▸ **EXERCISE REQUIREMENTS**:
From the line containing "ship to: Dorpsstraat" through the last line of the records, print every line exactly and nothing more.

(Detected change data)
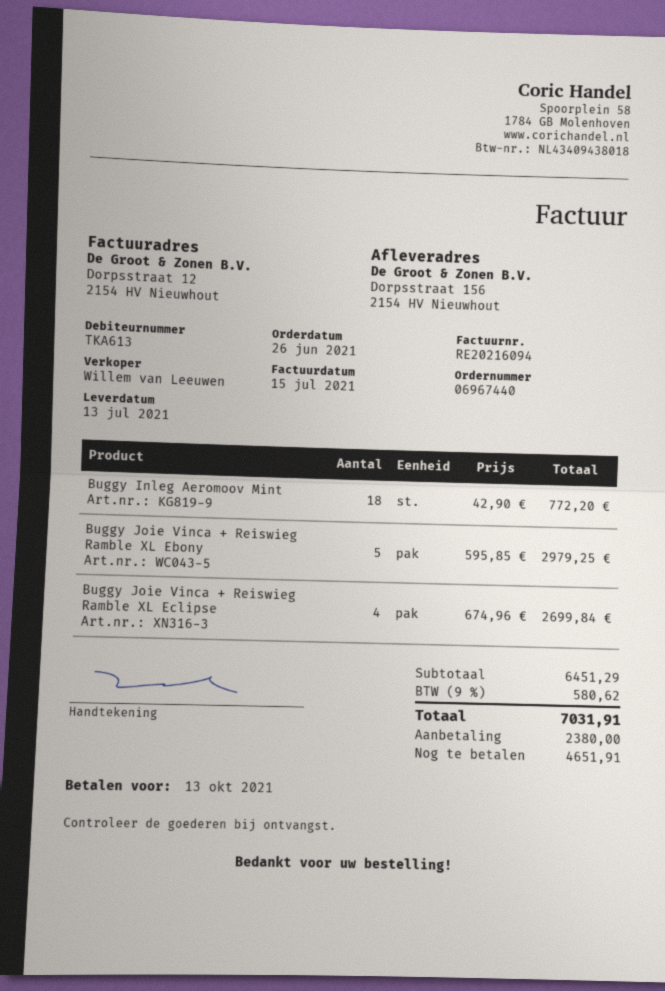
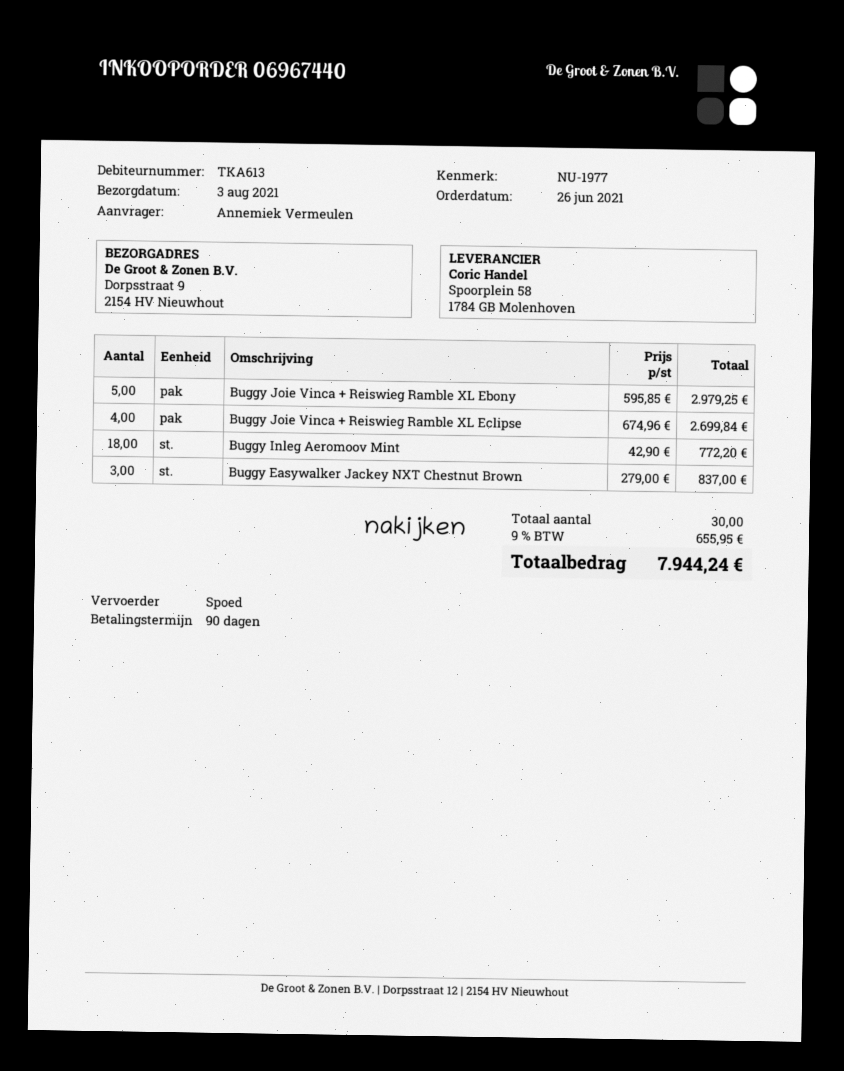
delivery date: 2021-07-13 -> 2021-08-03
ship to: Dorpsstraat 156, 2154 HV Nieuwhout -> Dorpsstraat 9, 2154 HV Nieuwhout
Buggy Easywalker Jackey NXT Chestnut Brown: none -> 3 x 279.00 = 837.00
tax: 9% = 580.62 -> 9% = 655.95
total: 7031.91 -> 7944.24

▸ **RESPONSE FOR THIS EXERCISE**:
ship to: Dorpsstraat 156, 2154 HV Nieuwhout -> Dorpsstraat 9, 2154 HV Nieuwhout
Buggy Easywalker Jackey NXT Chestnut Brown: none -> 3 x 279.00 = 837.00
tax: 9% = 580.62 -> 9% = 655.95
total: 7031.91 -> 7944.24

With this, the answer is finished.